======== DATA EXTRACTS

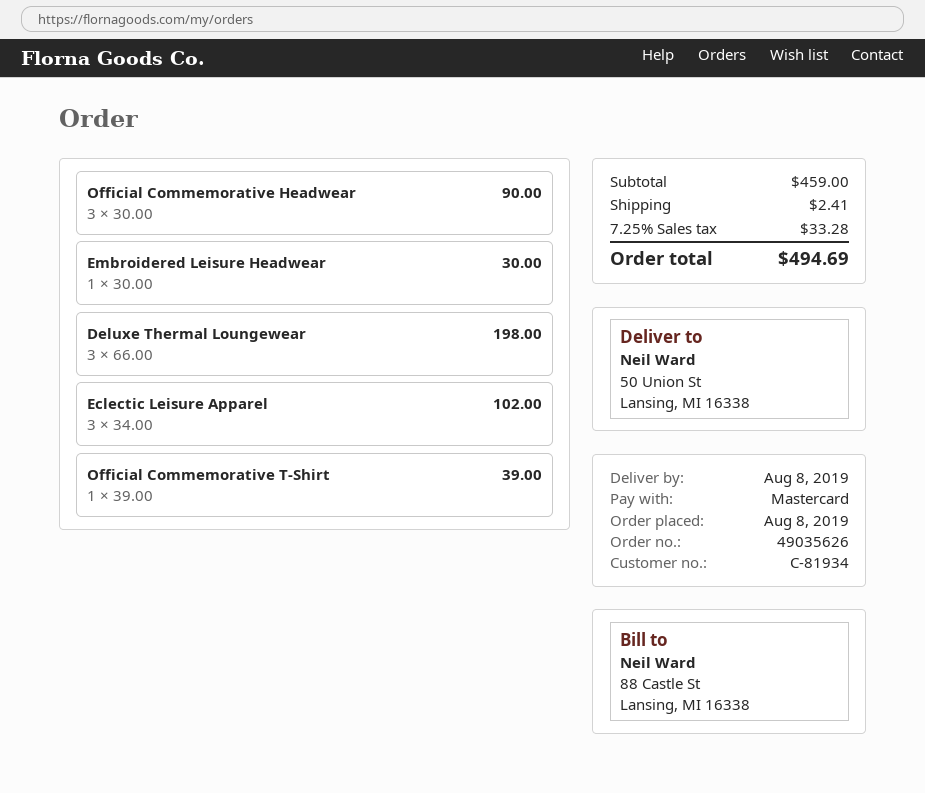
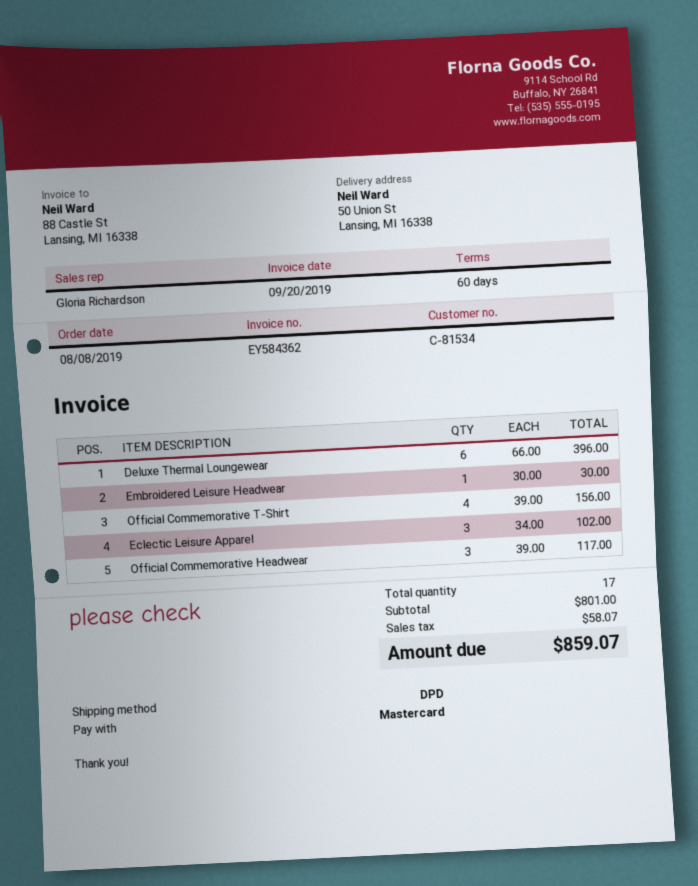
customer number: C-81934 -> C-81534
Official Commemorative Headwear: 3 x 30.00 = 90.00 -> 3 x 39.00 = 117.00
Deluxe Thermal Loungewear: 3 x 66.00 = 198.00 -> 6 x 66.00 = 396.00
Official Commemorative T-Shirt: 1 x 39.00 = 39.00 -> 4 x 39.00 = 156.00
subtotal: 459.00 -> 801.00
shipping: 2.41 -> none
tax: 33.28 -> 58.07
total: 494.69 -> 859.07

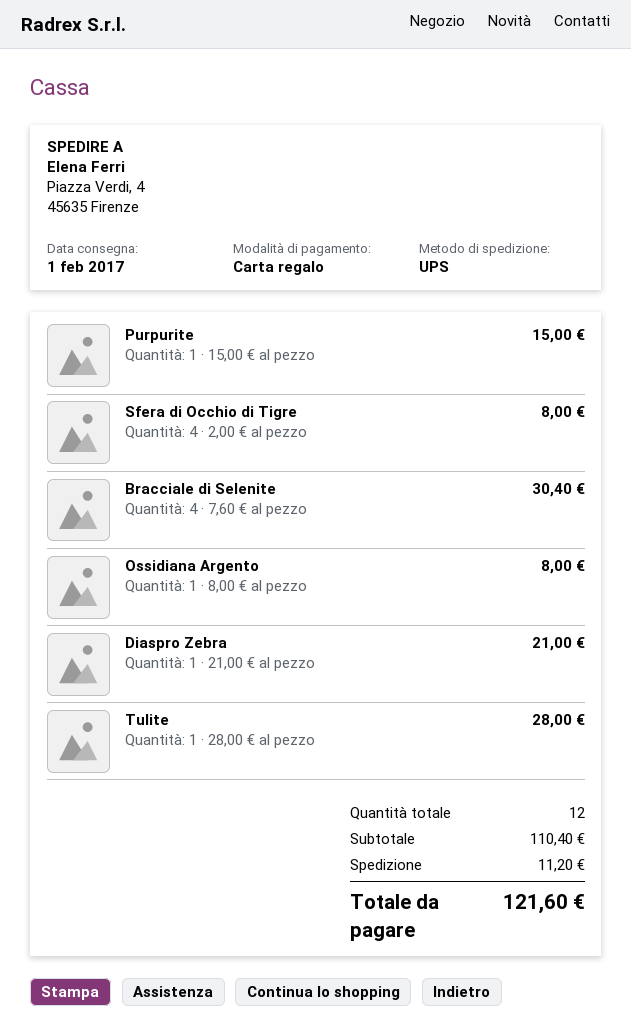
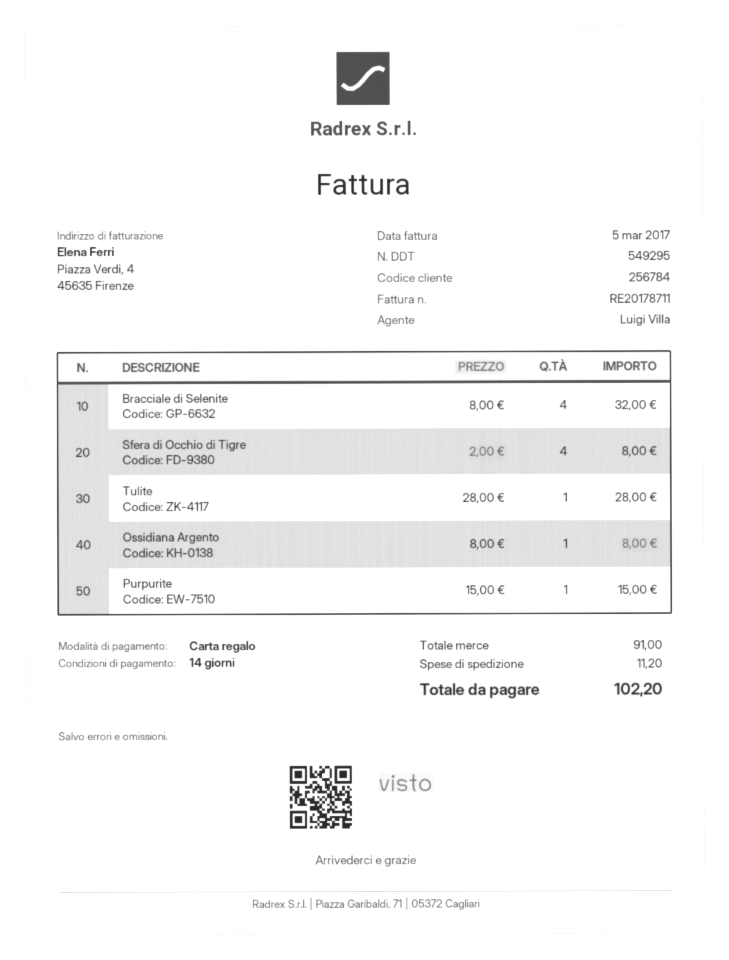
Bracciale di Selenite: 4 x 7.60 = 30.40 -> 4 x 8.00 = 32.00
Diaspro Zebra: 1 x 21.00 = 21.00 -> none
subtotal: 110.40 -> 91.00
total: 121.60 -> 102.20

================

TASK DESCRIPTION: Once the pictures are dropped, repeat the data above exactly.

REPLY:
customer number: C-81934 -> C-81534
Official Commemorative Headwear: 3 x 30.00 = 90.00 -> 3 x 39.00 = 117.00
Deluxe Thermal Loungewear: 3 x 66.00 = 198.00 -> 6 x 66.00 = 396.00
Official Commemorative T-Shirt: 1 x 39.00 = 39.00 -> 4 x 39.00 = 156.00
subtotal: 459.00 -> 801.00
shipping: 2.41 -> none
tax: 33.28 -> 58.07
total: 494.69 -> 859.07

Bracciale di Selenite: 4 x 7.60 = 30.40 -> 4 x 8.00 = 32.00
Diaspro Zebra: 1 x 21.00 = 21.00 -> none
subtotal: 110.40 -> 91.00
total: 121.60 -> 102.20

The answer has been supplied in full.